Un trofeo minimalista, che ricorda come misure la vecchia Coppa Rimet del calcio, e che su uno dei quattro lati del cubo di sostegno riporta le squadre che hanno già vinto quel trofeo, con l’albo d’oro scalpellato come si usa fare dalla notte dei tempi con i grandi allori sportivi: la prima volta, dopo che per quattro anni si disputarono tornei differenti tra under 19 e under 21, toccò alla Nuova Zelanda, non a caso patria della palla ovale, che trionfò dal 2008 al 2011 (in quest’ultima edizione curiosamente in Italia). Poi ha vinto il Sudafrica nel 2012, infine l’Inghilterra, che tra Viadana, Parma, Calvisano e Cremona (dove il trofeo sarà portato il 14 maggio) arriverà da campione in carica.

Piazzata in municipio, di poco scostata dalla porta principale dell’ufficio del sindaco, oggi occupato dal commissario prefettizio Isabella Alberti, la Coppa è stata scortata da Alessandro Fusco e Alessandro Corsi, della sezione Marketing della Federazione Italiana Rugby, ammirata anche da Fausto Parmigiani e Alberto Bronzini, rispettivamente dg e ds del Rugby Viadana, rappresentato anche dagli atleti della prima squadra Roberto Quartaroli e Cherif Traorè, che un Mondiale under 20 l’hanno pure giocato tempo fa con la maglia azzurra. Erano presenti anche due dei candidati sindaco di Viadana, ossia Alessandro Teveri e Roberto De Martino.
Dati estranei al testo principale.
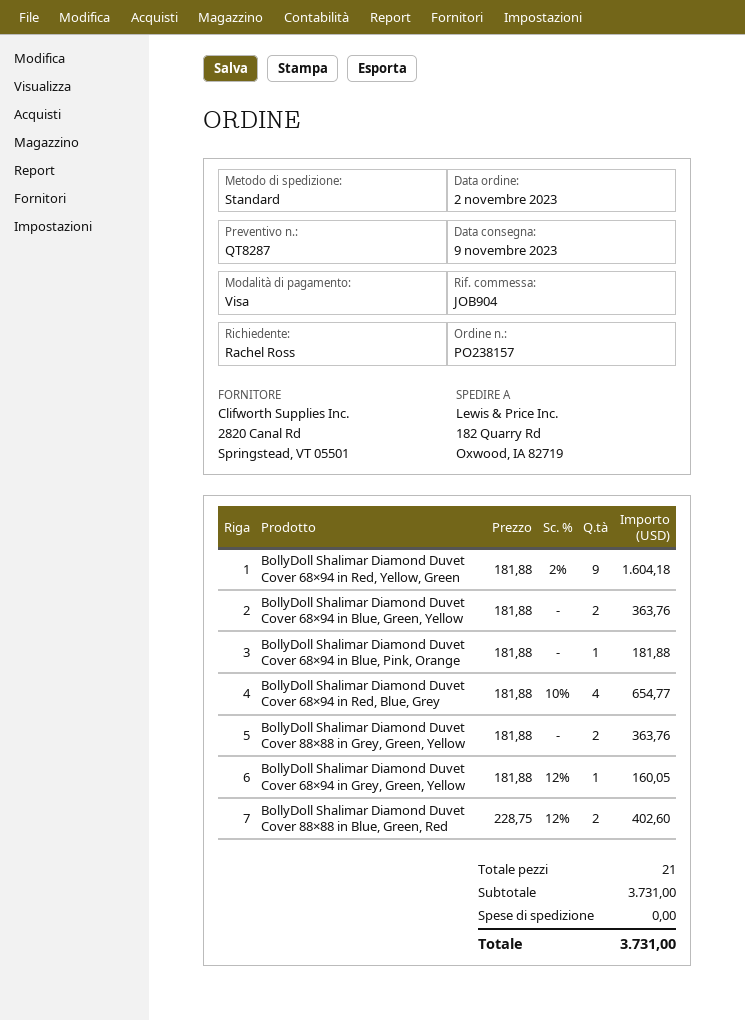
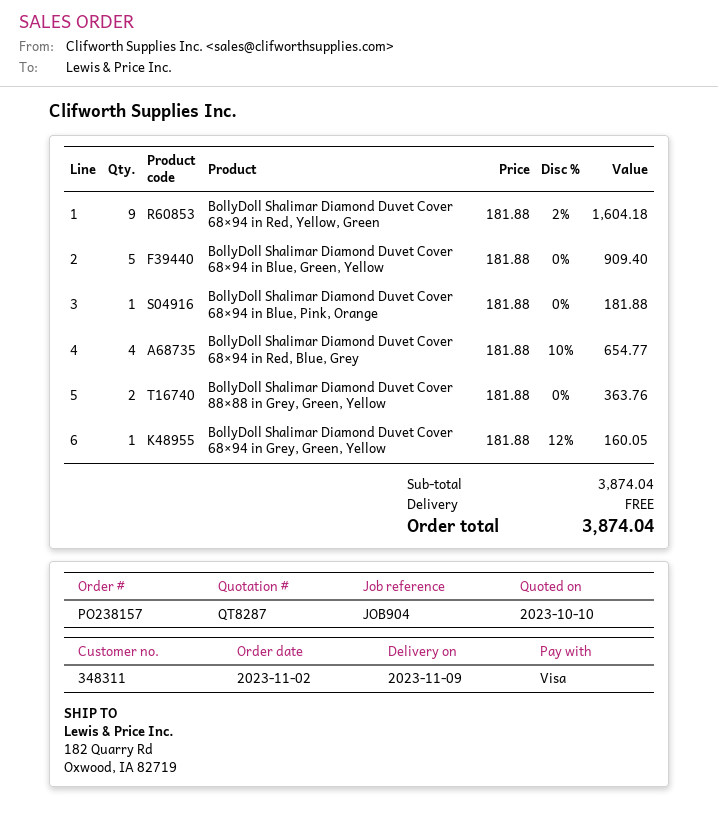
BollyDoll Shalimar Diamond Duvet Cover 68×94 in Blue, Green, Yellow: 2 x 181.88 = 363.76 -> 5 x 181.88 = 909.40
BollyDoll Shalimar Diamond Duvet Cover 88×88 in Blue, Green, Red: 2 x 228.75 - 12% = 402.60 -> none
subtotal: 3731.00 -> 3874.04
total: 3731.00 -> 3874.04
Il Commissario Alberti ha rivelato che uno di suoi figli aveva intrapreso proprio la carriera rugbistica nella categoria Primavera a Roma. “E’ uno sport che racchiude al suo interno dei sani principi e valori morali molto importanti” ha detto Isabella Alberti intrattenendosi con gli ospiti, accennando pure alla questione degli impianti sportivi di Viadana, la cui problematica si è ingigantita con il crollo del Palafarina e ribadendo al momento l’impossibilità a intervenire. Ad assistere all’incontro anche diversi impiegati del Comune, tra cui il capo ufficio tecnico Giuseppe Sanfelici e la dirigente dell’Ufficio Tributi Nadia Mori.

La Coppa, dopo qualche foto ricordo anche al Mu.Vi. e un breve tour in riva al Po, nel pomeriggio verso le 16 è stata poi portata allo stadio del Rugby Zaffanella, dove ad accoglierla vi erano i ragazzi del settore giovanile del Rugby Viadana, schierati al gran completo al centro del campo, oltre a Gianni Fava, assessore regionale allo Sport, che ha ribadito il valore di questa vetrina internazionale per il comune mantovano e per la Lombardia in generale. E a proposito dei giovanissimi che calcano quasi quotidianamente lo stadio Zaffanella per difendere i colori di Leonero, la suggestione è arrivata spontanea e forte: dato che il Mondiale under 20, come spiega chiaramente la campagna promozionale, è il torneo delle stelle del rugby di domani, chissà che presto anche un viadanese in erba possa competere per quella coppa, senza limitarsi ad ammirarla nelle foto di rito.